What stood out to me was how Dr. Iida framed the relationship between kaizen (small improvements) and innovation (larger improvements). He talked about how, together, they lead to breakthroughs — and how one is absolutely necessary for the other.

Small Change, Big Consequences

Their annual theme for MQI activities is “think for yourself and take action.” Dr. Iida stated that it's easy for an organization to talk about change and innovation, but harder to do.

He said, multiple times, that kaizen alone won't transform the hospital or lead to breakthroughs. But he emphasized:

“If you keep doing kaizen, you will get innovation.”

People love talking about “innovation” as a goal. I'd add that it's a more appealing concept than continuous incremental improvement, if you will. But Dr. Iida's point was that you don't plan to innovate — it happens by accident or chance, not by design.

“As you do kaizen, you increase your chance of innovation, as you stumble into things. As you keep doing kaizen, you also look for big jumps.”

That idea resonated enough that Joe Swartz and I included Dr. Iida's quotes in our book, The Executive Guide to Healthcare Kaizen. Research supports the same pattern.
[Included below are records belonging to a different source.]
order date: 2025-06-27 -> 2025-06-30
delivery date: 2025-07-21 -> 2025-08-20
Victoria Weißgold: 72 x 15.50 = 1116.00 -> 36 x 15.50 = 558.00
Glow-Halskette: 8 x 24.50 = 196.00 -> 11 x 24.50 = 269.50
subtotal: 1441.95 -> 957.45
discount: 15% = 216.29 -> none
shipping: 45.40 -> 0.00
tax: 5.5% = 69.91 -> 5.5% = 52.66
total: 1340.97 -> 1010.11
Charles A. O'Reilly III (Stanford) and Michael L. Tushman (Harvard Business School) studied 35 significant breakthrough innovation attempts and concluded that organizations need to maintain a variety of innovation efforts to flourish over the long run — including incremental improvements in existing products and operations, not just the big bets.

Or as Linus Pauling once put it:

“The best way to have a good idea is to have lots of ideas.”
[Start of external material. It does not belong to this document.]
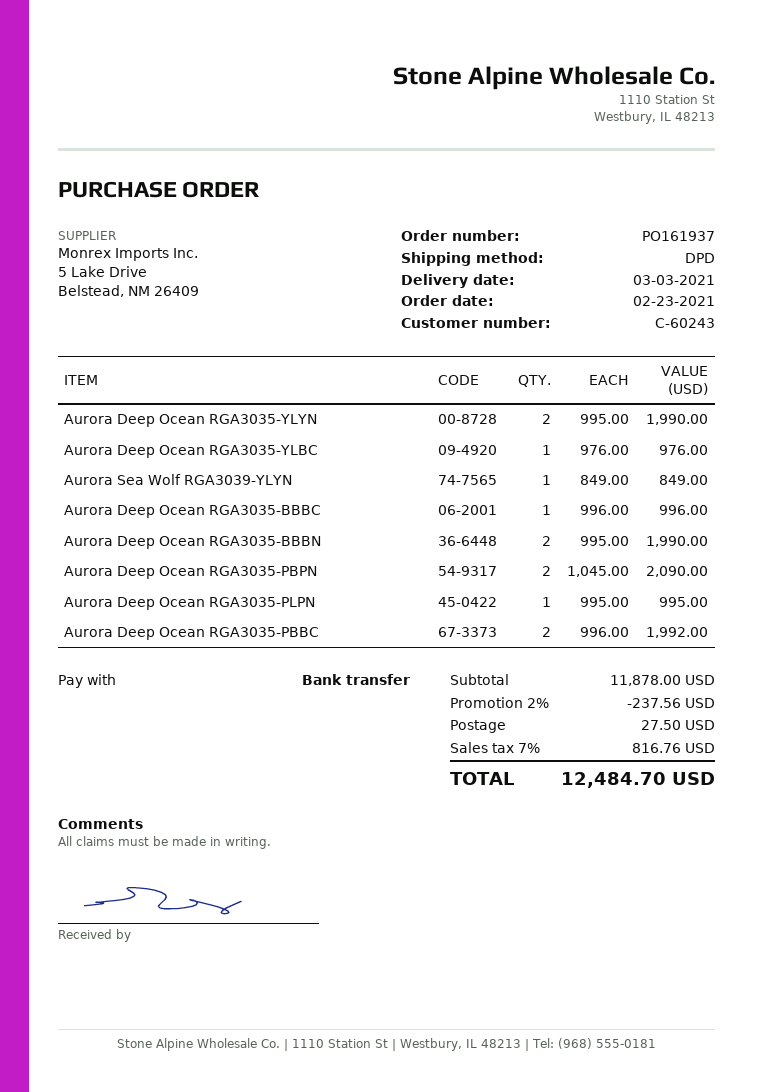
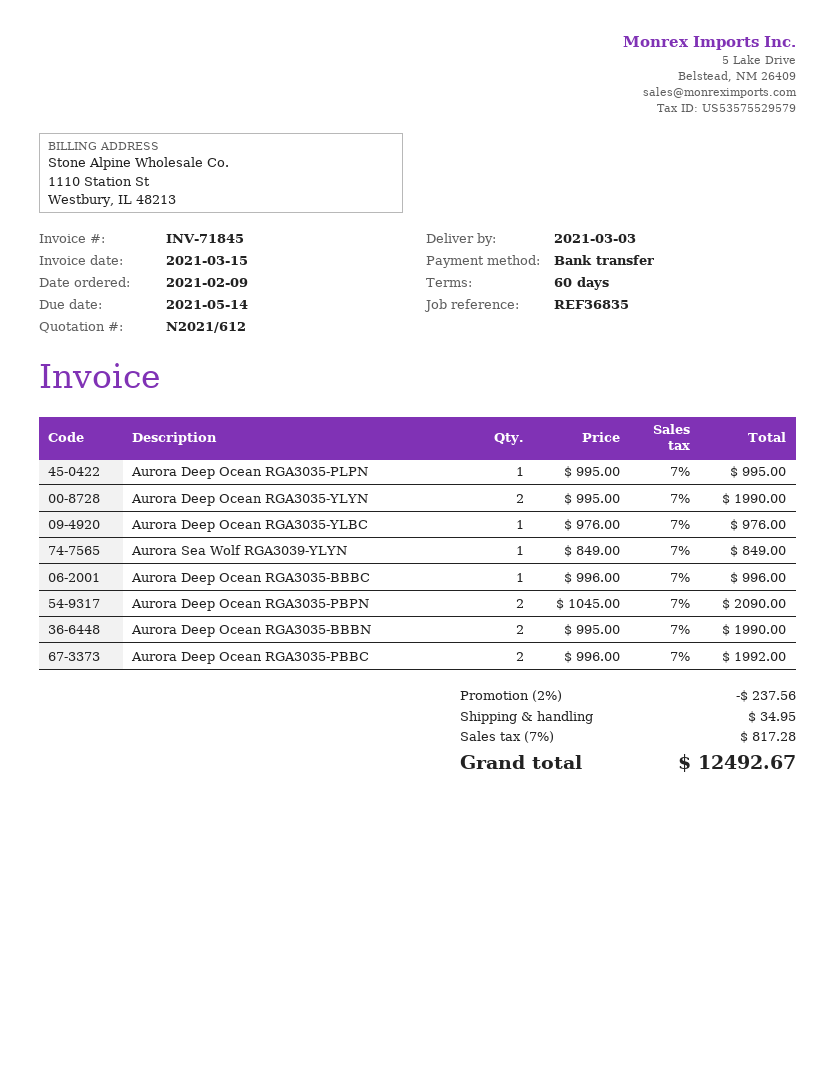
order date: 2021-02-23 -> 2021-02-09
shipping: 27.50 -> 34.95
tax: 7% = 816.76 -> 7% = 817.28
total: 12484.70 -> 12492.67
Not Just Operations — People

Dr. Iida's final thought on kaizen was that

“it is not just about improving operations, but also breaking down walls and building a better place.”

That connects to something else he emphasized:

“We are not just interested in improving processes, but also developing people.”

He saw kaizen as doing double duty — improving the work and growing the people doing the improving. The process of engaging staff in small changes builds their skills, their confidence, and their willingness to take on bigger challenges.

The pattern Dr. Iida described — that sustained small improvement creates the conditions for innovation to emerge — keeps showing up across industries and across decades. Organizations chase innovation as if it's something you can point yourself at directly. What would change if more leaders treated it as something you create the conditions for, instead?


Update: This idea of being a “development company” is something I blogged about after a later trip to Japan in 2018: Toyota as a People Development Company: Why Lean Starts With Developing People, Not Tools


A Creative Moment from the Tour

On this topic, there's an amazing video that was made last night by two Belgian tour members and a member of the tour organizing team. They made this in a bar, using beer coasters, at about 11 pm and midnight last night. It's brilliant. See their blog post about the video.


p.s. You can read a detailed blog post about the first hospital that we visited and their 5S program – written by Thomas and Gert.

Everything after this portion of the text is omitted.